START MATERIAL TO PROCESS

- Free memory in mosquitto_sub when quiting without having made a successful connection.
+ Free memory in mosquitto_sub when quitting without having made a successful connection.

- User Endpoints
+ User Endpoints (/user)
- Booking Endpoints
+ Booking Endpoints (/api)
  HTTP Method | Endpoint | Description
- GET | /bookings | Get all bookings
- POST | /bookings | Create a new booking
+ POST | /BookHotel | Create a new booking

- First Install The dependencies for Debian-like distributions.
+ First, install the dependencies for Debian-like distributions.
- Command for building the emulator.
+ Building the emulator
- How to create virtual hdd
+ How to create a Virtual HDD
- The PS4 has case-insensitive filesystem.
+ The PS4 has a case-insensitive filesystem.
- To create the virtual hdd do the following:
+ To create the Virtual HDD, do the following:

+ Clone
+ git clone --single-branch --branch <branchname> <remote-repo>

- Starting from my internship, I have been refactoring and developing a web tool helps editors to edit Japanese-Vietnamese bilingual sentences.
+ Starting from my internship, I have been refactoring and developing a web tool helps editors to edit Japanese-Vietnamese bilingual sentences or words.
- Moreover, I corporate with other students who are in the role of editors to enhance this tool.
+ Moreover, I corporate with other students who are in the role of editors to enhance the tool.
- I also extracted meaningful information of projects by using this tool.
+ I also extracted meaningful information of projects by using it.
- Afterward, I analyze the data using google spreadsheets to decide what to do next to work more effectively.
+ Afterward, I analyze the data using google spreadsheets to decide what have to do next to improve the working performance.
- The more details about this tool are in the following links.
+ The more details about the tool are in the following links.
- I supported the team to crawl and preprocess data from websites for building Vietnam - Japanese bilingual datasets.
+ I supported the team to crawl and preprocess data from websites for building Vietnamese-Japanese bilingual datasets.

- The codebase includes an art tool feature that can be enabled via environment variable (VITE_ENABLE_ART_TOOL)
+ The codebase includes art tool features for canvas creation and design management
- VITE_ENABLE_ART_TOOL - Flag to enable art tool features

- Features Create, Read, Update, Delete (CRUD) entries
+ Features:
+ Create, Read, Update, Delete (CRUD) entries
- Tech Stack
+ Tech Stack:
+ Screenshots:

END MATERIAL TO PROCESS

:: ASSIGNMENT ::
Restate, word for word and with nothing added, the lines from the beginning of the records above through the line that contains "- The codebase".

:: SOLUTION ::
- Free memory in mosquitto_sub when quiting without having made a successful connection.
+ Free memory in mosquitto_sub when quitting without having made a successful connection.

- User Endpoints
+ User Endpoints (/user)
- Booking Endpoints
+ Booking Endpoints (/api)
  HTTP Method | Endpoint | Description
- GET | /bookings | Get all bookings
- POST | /bookings | Create a new booking
+ POST | /BookHotel | Create a new booking

- First Install The dependencies for Debian-like distributions.
+ First, install the dependencies for Debian-like distributions.
- Command for building the emulator.
+ Building the emulator
- How to create virtual hdd
+ How to create a Virtual HDD
- The PS4 has case-insensitive filesystem.
+ The PS4 has a case-insensitive filesystem.
- To create the virtual hdd do the following:
+ To create the Virtual HDD, do the following:

+ Clone
+ git clone --single-branch --branch <branchname> <remote-repo>

- Starting from my internship, I have been refactoring and developing a web tool helps editors to edit Japanese-Vietnamese bilingual sentences.
+ Starting from my internship, I have been refactoring and developing a web tool helps editors to edit Japanese-Vietnamese bilingual sentences or words.
- Moreover, I corporate with other students who are in the role of editors to enhance this tool.
+ Moreover, I corporate with other students who are in the role of editors to enhance the tool.
- I also extracted meaningful information of projects by using this tool.
+ I also extracted meaningful information of projects by using it.
- Afterward, I analyze the data using google spreadsheets to decide what to do next to work more effectively.
+ Afterward, I analyze the data using google spreadsheets to decide what have to do next to improve the working performance.
- The more details about this tool are in the following links.
+ The more details about the tool are in the following links.
- I supported the team to crawl and preprocess data from websites for building Vietnam - Japanese bilingual datasets.
+ I supported the team to crawl and preprocess data from websites for building Vietnamese-Japanese bilingual datasets.

- The codebase includes an art tool feature that can be enabled via environment variable (VITE_ENABLE_ART_TOOL)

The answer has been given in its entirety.